Gaul’s fantastic re-imaging with choreographer Ash Bee’s comical steps and mock semaphore dance routines, accompanied by the virtuoso rhythms of Zara Stanton’s musical direction whip up a storm of frolic and fun. On Melanie Liertz’s colourful carnival nightclub set with coloured curtaining musicians interchange an array of instruments with speedy versatility while Dominic Lui strikes up a musical whirlwind on the violin.
|Thomas Campbell as Buttercup with the Ensemble|
in H.M.S. Pinafore. Photo by Paul Erbacher
A company’s revelry in this brilliantly funny, quirky and slightly kinky production sweeps an audience along the deck of the H.M.S Pinafore. What is extraordinarily clever is that this version of the Victorian comic opera never loses its inherent sense of era. The songs retain the character of the walz, the music hall or the recitative. It is the spirit and the imagination that thrusts this production of H.M.S Pinafore into the 21st century to entertain modern audiences still all too familiar with a society, bound within the strictures of class, wealth and unrequited love. The difference in Siren Theatre Company’s production is that reform and social revolution embodied in the anarchical character of Dick Dead-eye (played with piratical defiance by Sean Hall) can highlight the inequalities that Gilbert and Sullivan satirized. The absurdity of hierarchical ineptitude is finely captured in Josef Ber’s performance of Sir Joseph Porter. the Monarch of the Sea,
|Thomas Campbell as Buttercup and Tobias Cole as |
Captain Corcoran in IH.M.S. Pinafore. Photo: Paul Erbacher
Siren Theatre’s H.M.S Pinafore is a show full of infectious fun, played with agile slickness, musical versatility and vocal effervescence by a remarkably talented company of musicians, dancers and actors. Excellent support is offered by ensemble members Bobbie Jean Henning, Elora Ledferm, Gavin Brown and Zachary Selmes.

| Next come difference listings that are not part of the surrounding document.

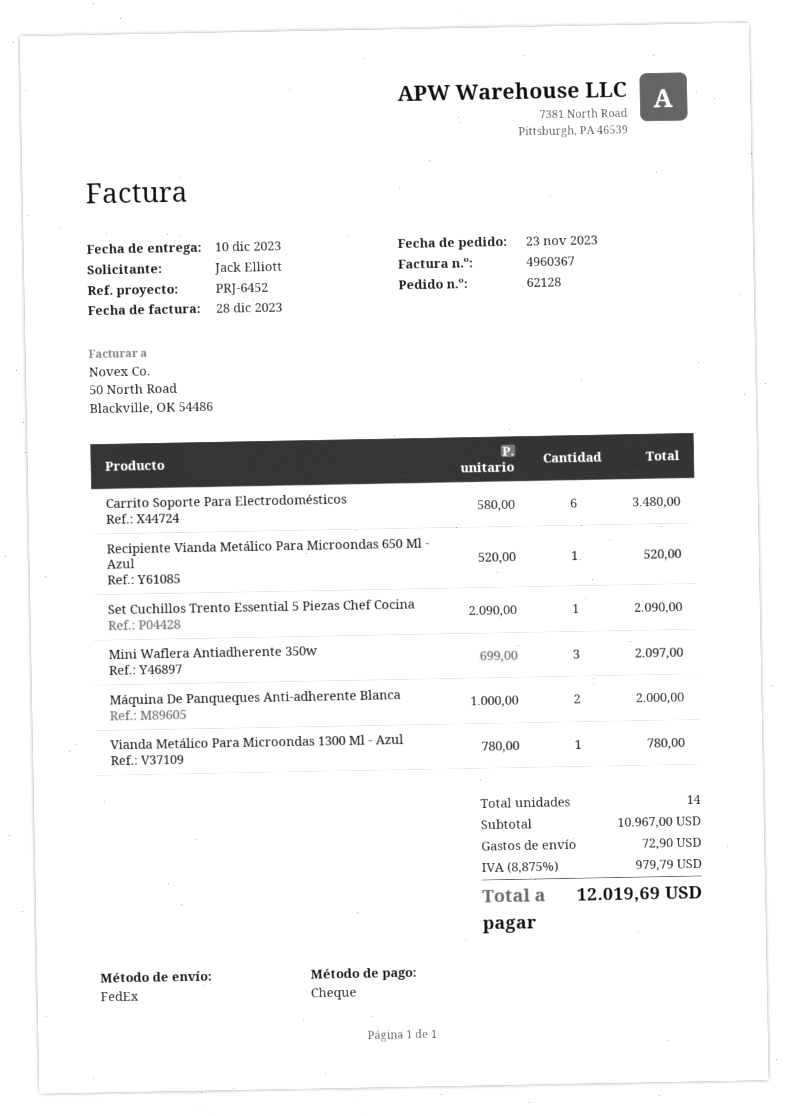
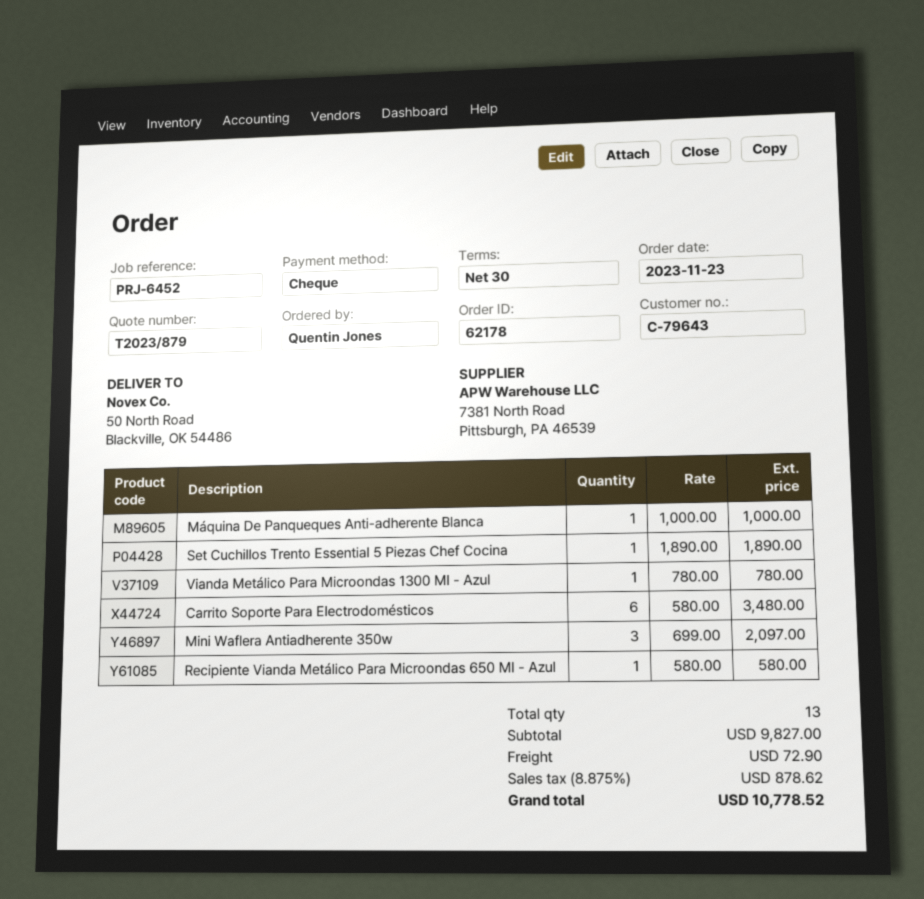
order number: 62128 -> 62178
ordered by: Jack Elliott -> Quentin Jones
Recipiente Vianda Metálico Para Microondas 650 Ml - Azul: 1 x 520.00 = 520.00 -> 1 x 580.00 = 580.00
Set Cuchillos Trento Essential 5 Piezas Chef Cocina: 1 x 2090.00 = 2090.00 -> 1 x 1890.00 = 1890.00
Máquina De Panqueques Anti-adherente Blanca: 2 x 1000.00 = 2000.00 -> 1 x 1000.00 = 1000.00
total quantity: 14 -> 13
subtotal: 10967.00 -> 9827.00
tax: 8.875% = 979.79 -> 8.875% = 878.62
total: 12019.69 -> 10778.52

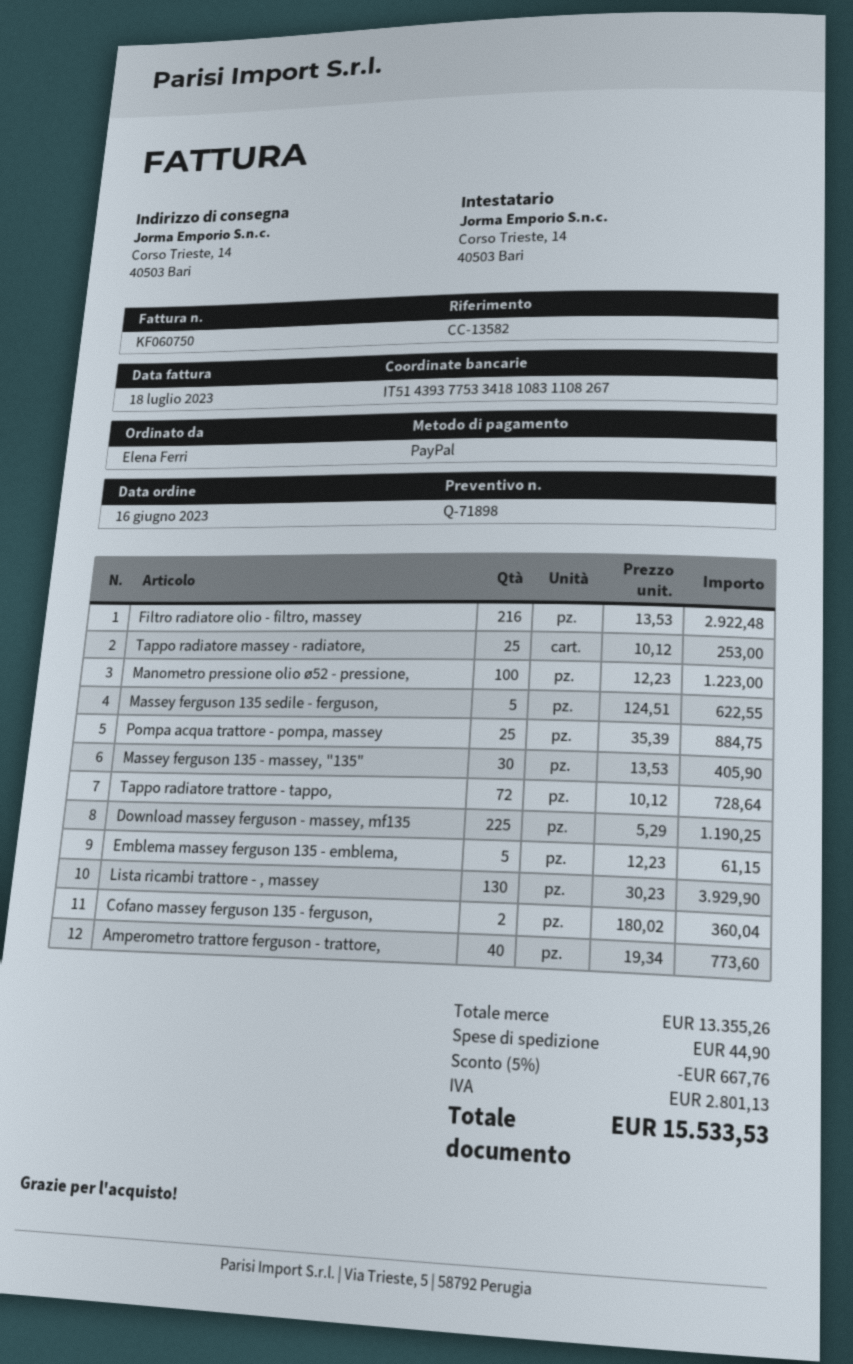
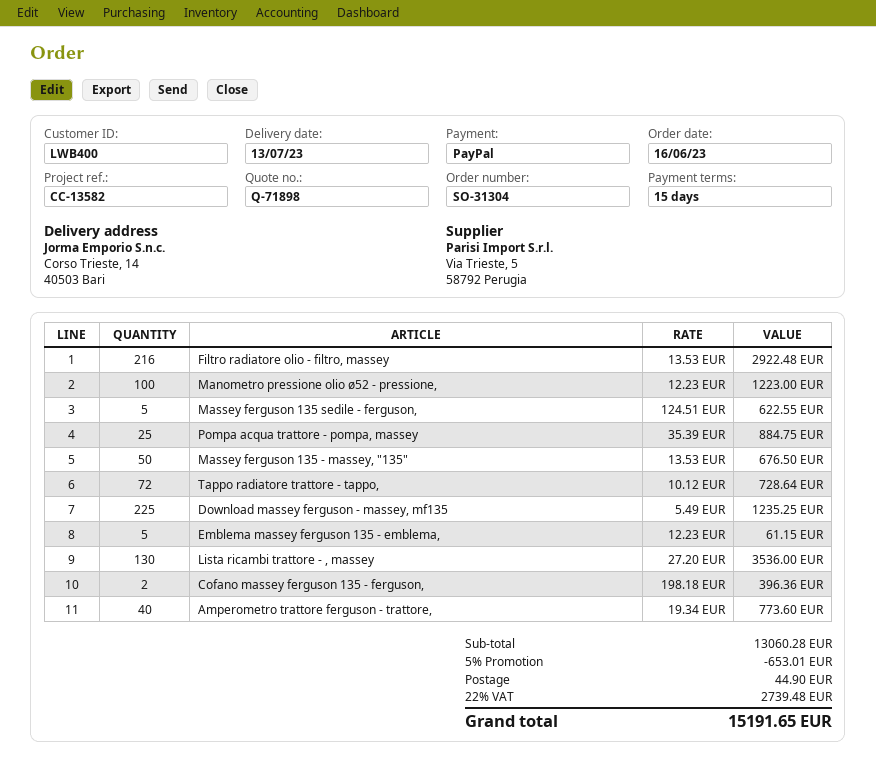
Tappo radiatore massey - radiatore,: 25 x 10.12 = 253.00 -> none
Massey ferguson 135 - massey, "135": 30 x 13.53 = 405.90 -> 50 x 13.53 = 676.50
Download massey ferguson - massey, mf135: 225 x 5.29 = 1190.25 -> 225 x 5.49 = 1235.25
Lista ricambi trattore - , massey: 130 x 30.23 = 3929.90 -> 130 x 27.20 = 3536.00
Cofano massey ferguson 135 - ferguson,: 2 x 180.02 = 360.04 -> 2 x 198.18 = 396.36
subtotal: 13355.26 -> 13060.28
discount: 5% = 667.76 -> 5% = 653.01
tax: 2801.13 -> 2739.48
total: 15533.53 -> 15191.65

Kate Gaul’s direction offers hope of a revival of the Gilbert and Sullivan canon, which even today bears relevance. If this production of H.M.S Pinafore is anything to go by, then what might Siren Theatre Company achieve with fresh takes on old themes in The Mikado, Iolanthe, Ruddigore and more. Siren Theatre Company’s production of Gilbert and Sullivan’s highly popular comic opera is proof enough that you can teach an old dog new tricks.